Oleksandr V. Popovych
Self-organized noise resistance of oscillatory neural networks with spike timing-dependent plasticity
Oleksandr V. Popovych1, Serhiy Yanchuk2, Peter A. Tass1,3
1 Institute of Neuroscience and Medicine – Neuromodulation (INM-7), Research Center Jülich, 52425 Jülich, Germany
2 Institute of Mathematics, Humboldt University of Berlin, 10099 Berlin, Germany
3 Department of Neuromodulation, Cologne Medical School, 50924 Cologne, Germany
It is known that synchronization in oscillatory networks can be destroyed by independent noise. One might thus expect that such a random noise stimulation can be a powerful tool for desynchronizing synchronized neural populations. We here show that for oscillatory neural networks with adaptive synaptic weights governed by spike timing-dependent plasticity (STDP) intriguingly the opposite is true. In fact, we reveal that independent noise has a constructive effect on the collective dynamics of oscillatory neural ensembles with STDP. According to experimental results, the synaptic coupling strength among neurons is potentiated or depressed depending on whether the firing of the pre-synaptic neuron advances or follows that of the post-synaptic neuron, respectively.
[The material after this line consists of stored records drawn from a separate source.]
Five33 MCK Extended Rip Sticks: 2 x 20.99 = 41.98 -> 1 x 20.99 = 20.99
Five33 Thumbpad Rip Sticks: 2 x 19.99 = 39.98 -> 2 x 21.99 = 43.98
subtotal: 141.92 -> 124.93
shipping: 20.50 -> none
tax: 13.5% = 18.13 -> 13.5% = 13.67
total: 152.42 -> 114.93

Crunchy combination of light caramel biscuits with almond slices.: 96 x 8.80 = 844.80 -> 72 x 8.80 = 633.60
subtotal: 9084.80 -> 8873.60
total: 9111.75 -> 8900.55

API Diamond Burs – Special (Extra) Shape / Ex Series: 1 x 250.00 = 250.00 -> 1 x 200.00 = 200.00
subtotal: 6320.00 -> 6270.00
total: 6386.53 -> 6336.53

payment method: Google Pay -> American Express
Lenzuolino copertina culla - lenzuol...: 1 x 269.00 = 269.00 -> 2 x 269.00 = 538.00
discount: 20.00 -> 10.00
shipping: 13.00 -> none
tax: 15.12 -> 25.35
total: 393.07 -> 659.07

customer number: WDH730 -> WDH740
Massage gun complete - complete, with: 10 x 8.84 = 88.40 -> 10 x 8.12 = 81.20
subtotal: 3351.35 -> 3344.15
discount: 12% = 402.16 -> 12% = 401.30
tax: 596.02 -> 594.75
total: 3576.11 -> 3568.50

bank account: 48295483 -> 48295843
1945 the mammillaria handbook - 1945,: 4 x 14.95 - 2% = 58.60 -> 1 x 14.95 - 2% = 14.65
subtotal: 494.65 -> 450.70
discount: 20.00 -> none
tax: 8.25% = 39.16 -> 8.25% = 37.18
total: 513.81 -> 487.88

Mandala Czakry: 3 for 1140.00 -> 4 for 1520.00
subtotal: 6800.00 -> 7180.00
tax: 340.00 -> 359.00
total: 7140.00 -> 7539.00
We found that the mean synaptic coupling of the neural ensembles increases with the noise intensity, and there is an optimal noise, where the amount of synaptic coupling gets maximal in a resonance-like manner as found for the stochastic or coherence resonances, although the mechanism in our case is different. This leads to a noise-induced self-organization of the coupling topology, which effectively counteracts the desynchronizing impact of independent noise over a wide range of the noise intensity. This phenomenon essentially relies on the presence of STDP. Our results suggest a possible mechanism of how the brain may counteract external perturbations and noise in order to preserve the existing level of neural synchrony and bridge the transition from information coding by precise spiking times to variable and imperfect spike timing. Furthermore, our results show that independent noise can by no means be considered as an effective method for desynchronization of oscillatory neural networks with STDP. Given the attempts to counteract neural synchrony underlying tinnitus with noisers and maskers, our findings may even have clinical relevance and contribute to a deeper understanding of why the maskers and noisers have a limited efficacy in counteracting tinnitus.